What the task requires
For the records below, tally the lines that contain "items" and give only that number.

** Data for this task follows **

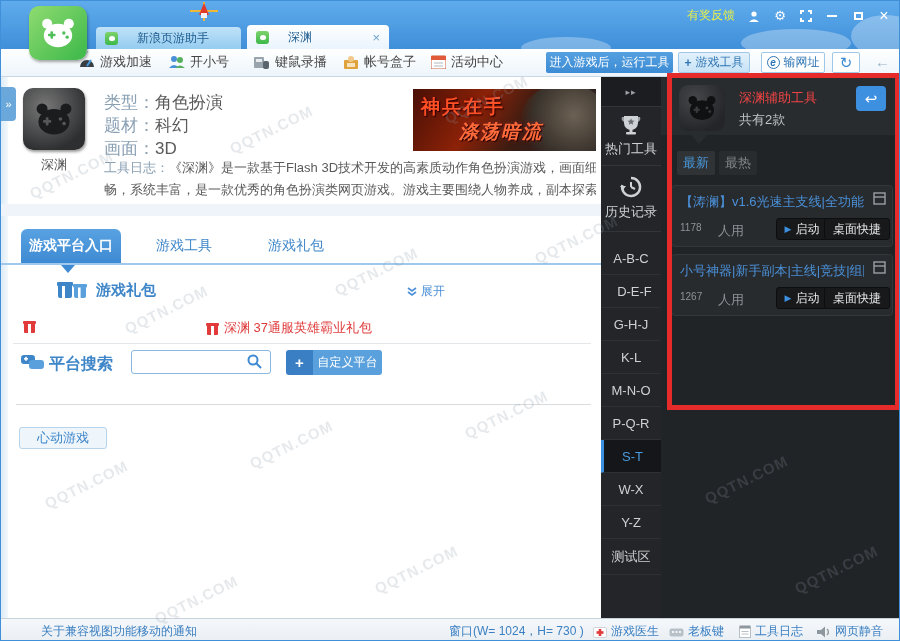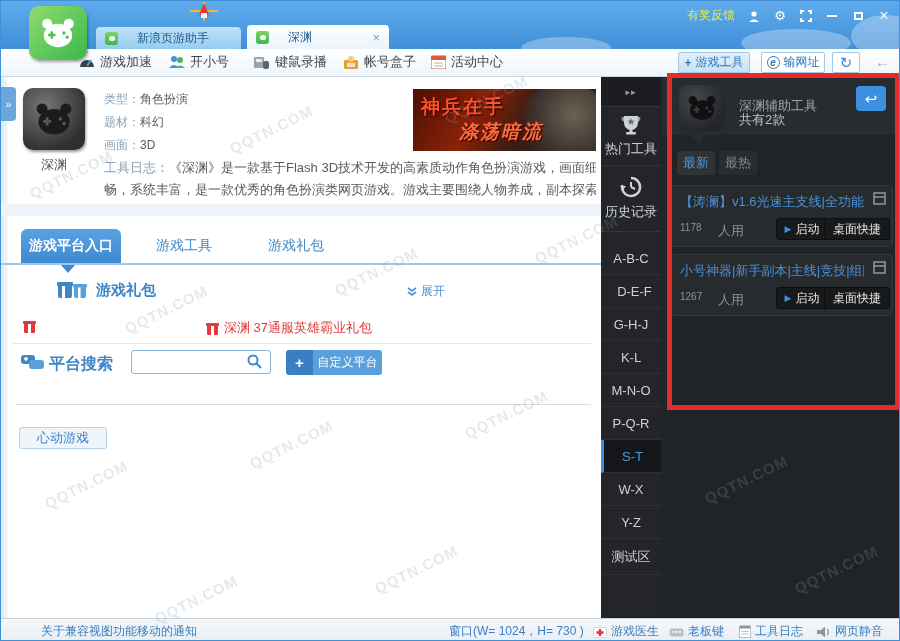--- a/index.html
+++ b/index.html
@@ -277,6 +277,7 @@
         </svg>
       <span>活动中心</span>
     </div>
+    <div class="btn-run">进入游戏后，运行工具</div>
     <div class="btn-gametools">
       <b>+</b>
       <span>游戏工具</span>

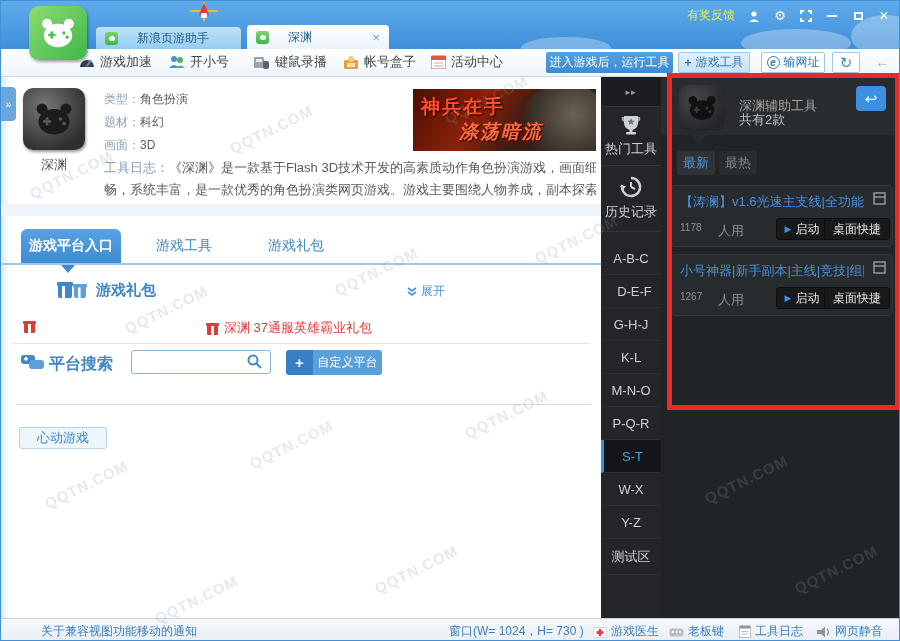--- a/index.html
+++ b/index.html
@@ -72,7 +72,7 @@
            box-shadow:1px 2px 3px rgba(0,0,0,.4); display:flex; align-items:center; justify-content:center; }
   .gname { position:absolute; left:22px; top:79px; width:62px; text-align:center;
            font-size:13px; color:#555; }
-  .field { position:absolute; left:103px; font-size:12px; }
+  .field { position:absolute; left:103px; font-size:17px; }
   .field .lb { color:#8aa0b4; } .field .vl { color:#5a5a5a; }
   .desc { position:absolute; left:103px; width:492px; font-size:13px; color:#5a5a5a;
           white-space:nowrap; overflow:hidden; line-height:22px; }

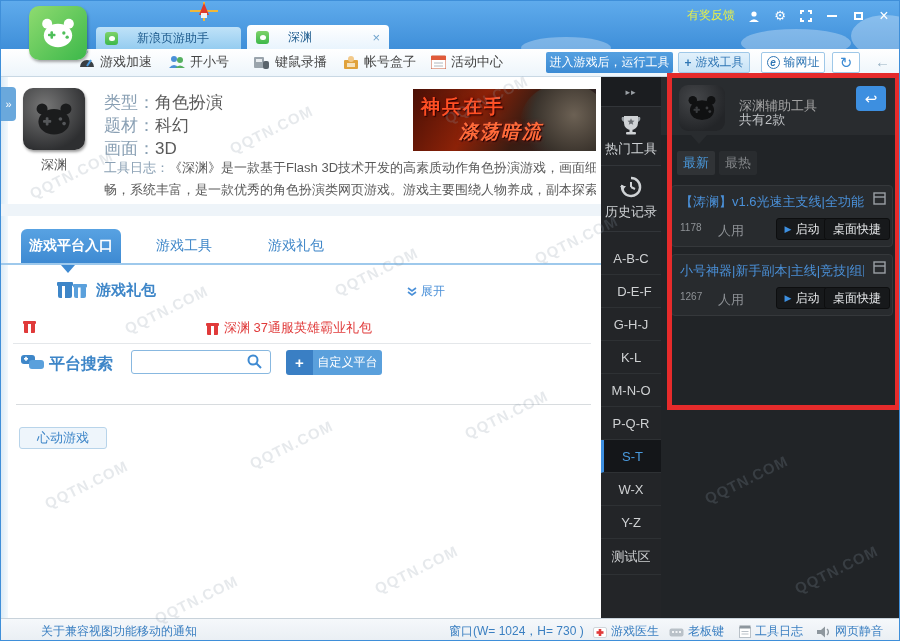--- a/index.html
+++ b/index.html
@@ -136,7 +136,7 @@
   .picon { position:absolute; left:18px; top:8px; width:46px; height:46px; border-radius:9px;
            background:radial-gradient(circle at 35% 30%,#45474a,#232528 75%);
            display:flex; align-items:center; justify-content:center; }
-  .ptitle { position:absolute; left:78px; top:12px; font-size:13px; color:#a3a3a3;margin-top:8px; }
+  .ptitle { position:absolute; left:78px; top:12px; font-size:13px; color:#ef4444; }
   .pcount { position:absolute; left:78px; top:34px; font-size:13px; color:#c0c3c6; }
   .pback { position:absolute; left:195px; top:9px; width:30px; height:25px; background:#3d8fe0;
            border-radius:4px; color:#fff; font-size:15px; display:flex; align-items:center;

** End of Data for this task **

Result of the exercise
3